What do I worry about?  Probably the same things you worry about.  The big stuff, and the small stuff.  Their grades, their immediate futures, their long-term futures, their circle of friends, their driving to and fro.  Their stress level, their happiness, their lack of happiness.  Their faith life, and the times they question their faith.  Their temptations, their reliance on the electronic devices in their lives, their ability to say no when they need to say no.  Their ability to say yes when they need to say yes.  Will their college roommate speak to them if they continue to make mountains of dirty laundry in the middle of the room?  Did they take their multivitamin today?  Ok, whew.  One less thing to worry about.  Is it not so much harder to be a teenager today than when we were teenagers?  I feel like a 45 record in saying this (hello child of the 70’s), but it is exponentially harder to be a teenager today than it ever was for us – and we felt like we had it rough!

I would like to say that I “give it all up to God” when it comes to my children and their daily challenges.  However, I don’t.  I feel like I can fix it.  My husband feels like he can fix it.  However, as parents, we can SO not do this alone.  We need the unconditional, non-judgmental support of our friends.  If we think we are alone in our challenges, we are not.  We need our faith communities – youth group, positive and faithful adult role models, or just a great relatable priest, youth minister or religion teacher can make a huge difference to a teen.  We need the model of the Holy Family – a mother and father who lived simple lives but still had the reality of raising their child to be a functioning adult amidst normal day to day challenges.  (Did Joseph regularly grab any milk on the way home from work?)

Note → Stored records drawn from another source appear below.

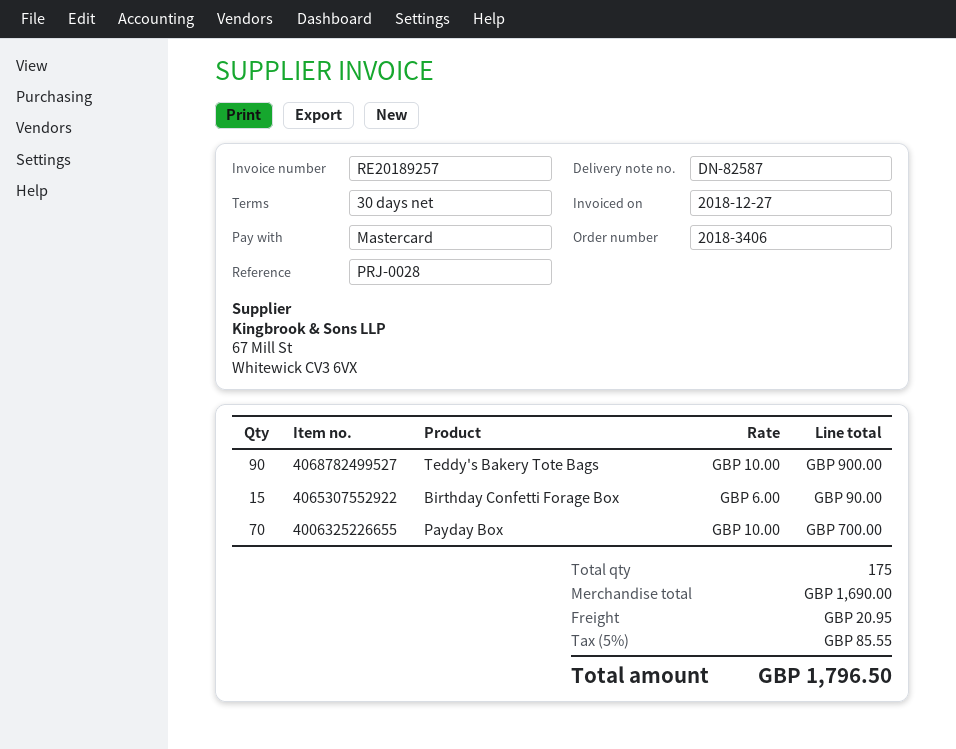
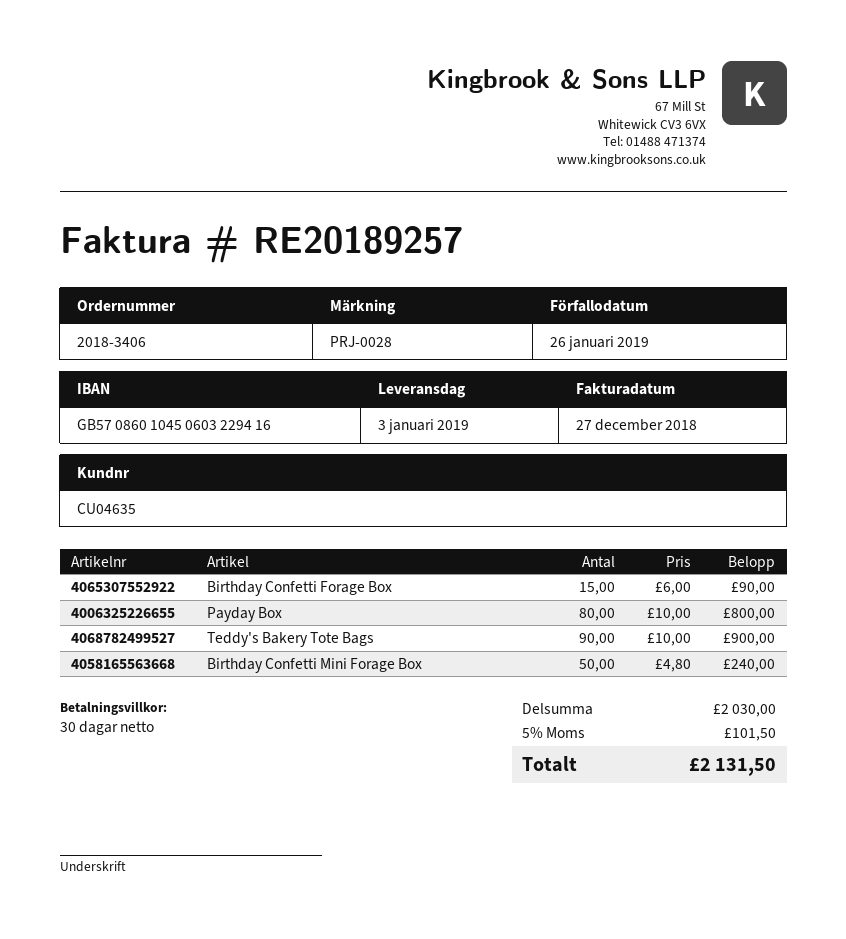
Payday Box: 70 x 10.00 = 700.00 -> 80 x 10.00 = 800.00
Birthday Confetti Mini Forage Box: none -> 50 x 4.80 = 240.00
subtotal: 1690.00 -> 2030.00
shipping: 20.95 -> none
tax: 5% = 85.55 -> 5% = 101.50
total: 1796.50 -> 2131.50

And of course, most of all, we need prayer.  There is a line in the Marist Mother’s Prayer Group prayer that says, “whatever we may do for our children, let us never fail to pray for them.”  Our role as parents is to help them to know, love and serve God.  No short order in our current, crazy world with distractions galore.

Here are two prayers I found, one for both a boy and one for a girl. (source: http://www.lords-prayer-words.com)

Prayer for my Teenage Boy

Dear Lord,

Help me to love, without expecting anything in return.
Help me to engage, even when I don’t fully understand him.
Help me to provide, quietly and gently to give good gifts.
Help me to speak, not to sow criticism but encouragement.
Help me to say sorry, to own up when I mess up.
Help me to forgive, even when I feel hurt or ignored.
Help me to hope, to breathe out joy and vision for the future.

Help me to carry my son, through the patchwork of hopes, dreams, hurts, worries, anger and the joy of teenage years.
Help me to remain open and soft
To understand and not to judge
My brilliant son.
Amen.
Prayer for my Teenage Girl

Dear Lord,

Help me to love, when she is angry and upset.
Help me to engage, when she needs a friend and a listening ear.
Help me to provide, to accept her needs and give out when she is needy.
Help me to speak, not to sow harmful words, but encouraging ones.
Help me to say sorry, to apologize when I fail her.
Help me to forgive, each day to provide grace and a new start.
Help me to hope, to pour out love, acceptance and truth.
Help me to carry my daughter through the patchwork of hopes, dreams, hurts, worries, anger and the joy of teenage years.
Help me to remain open and soft
To understand and not to judge
My beautiful daughter.
Amen.
We are all on this journey of parenting our pre-teens, teens and young adult children together.  Let us support one another in words, deeds and mutual prayers.  The occasional knowing hug, or well-timed text message.  Let’s get all these monkeys to heaven.